Eppure c’è ancora qualcuno che sembra non aver proprio capito. C’è ancora qualcuno che non si vergogna a sfilare nelle piazze manifestando contro il green pass mentre indossa una pettorina a strisce con sopra appuntata la stella di Davide. C’è ancora qualcuno che non è capace di fare un uso consapevole della memoria. «Non è un caso se quello che viviamo oggi viene chiamato il momento storico della post verità – spiega il rabbino -. Ormai è un elemento connotante dei nostri tempi il fatto che la verità possa essere considerata qualcosa di elastico che noi possiamo modificare secondo il nostro beneficio, anche se in realtà non è così. Prendere ad esempio la shoah per assimilarla a delle indicazioni di salute pubblica, è qualcosa di estremamente terrificante». Dall’altra parte, c’è chi a buon diritto alla memoria fa monumenti. Prosegue infatti in questi giorni l’installazione di 25 pietre d’inciampo in vari luoghi del capoluogo toscano. «La memoria è qualcosa che molto spesso si trova nei libri e che bisogna andare a cercare. Avere nella vita quotidiana qualcosa su cui inciampare, qualcosa che sia elemento di memoria cittadina, perché stiamo parlando di persone che in quel punto, nel mezzo della loro vita quotidiana sono state prese e portate via, è importantissimo. – dice Piperno – Nel nostro passeggiare, avere un momento in cui il nostro pensiero vada a chi, mentre faceva quelle stesse cose che noi stiamo facendo, è stato deportato in campi di sterminio, è qualcosa che deve farci riflettere e che ci permette di portare la memoria nella vita di tutti i giorni. Questo non vuol dire che dobbiamo stare sempre a pensarci, però a volte serve qualcosa che stimoli anche la nostra curiosità. La memoria non è solo quella che si trova nei libri, che è comunque importante e necessaria, ma va riportata nella vita di tutti i giorni; e le pietre d’inciampo sono un ottimo modo per farlo».

Il rabbino è arrivato a Firenze con la sua famiglia due anni e mezzo fa.
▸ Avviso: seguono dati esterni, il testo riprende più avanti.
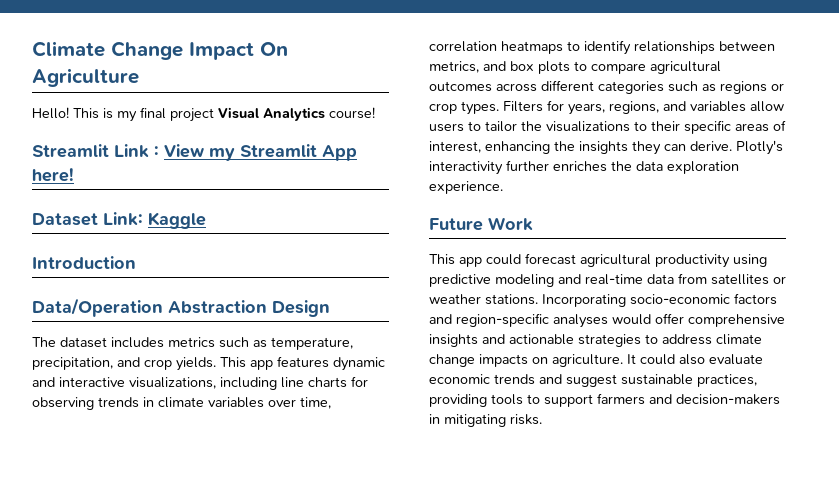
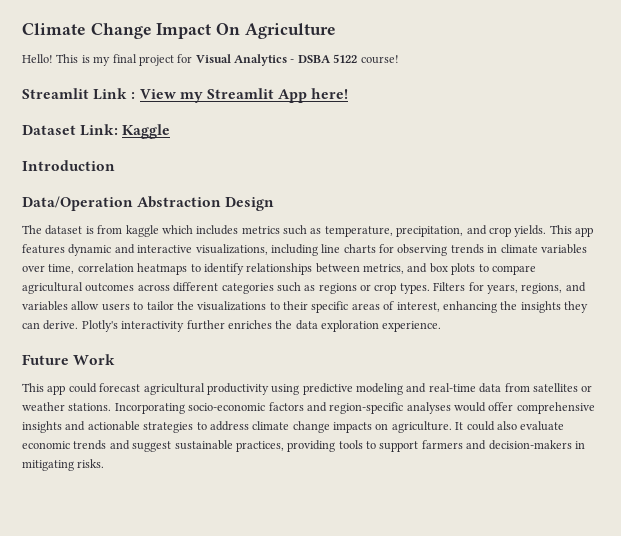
- This is my final project Visual Analytics course!
+ This is my final project for Visual Analytics - DSBA 5122 course!
- The dataset includes metrics such as temperature, precipitation, and crop yields.
+ The dataset is from kaggle which includes metrics such as temperature, precipitation, and crop yields.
Si è sentito subito a casa, sia nella comunità che gli è stata affidata, sia in città. «Qua mi trovo molto bene; Firenze è una città molto ospitale. Ho bambini che frequentano i vari gradi di scuola, dalla primaria al liceo e ci troviamo tutti molto bene, anche nella vita quotidiana. Per il ruolo che ho sono stato catapultato in una realtà in cui il dialogo interreligioso è una pratica ormai assodata e soprattutto è svolto molto bene. Si può fare in tanti modi il dialogo interreligioso – afferma Piperno -. Qui è un dialogo vero, in cui si parla soprattutto di religione, ci si dicono le cose anche in modo franco, perché ovviamente non siamo tutti uguali e non dobbiamo esserlo; l’importante è che ognuno porti il proprio contributo in modo costruttivo per il bene della società in cui viviamo tutti. Quindi devono esserci anche delle diversità nei punti di vista, perché questo è quello che ci arricchisce. Ecco, questo ho trovato a Firenze. So che è un percorso che la città ha iniziato tanti anni fa e certamente Giorgio La Pira ha dato un impulso fondamentale perché Firenze diventasse la capofila di questo processo».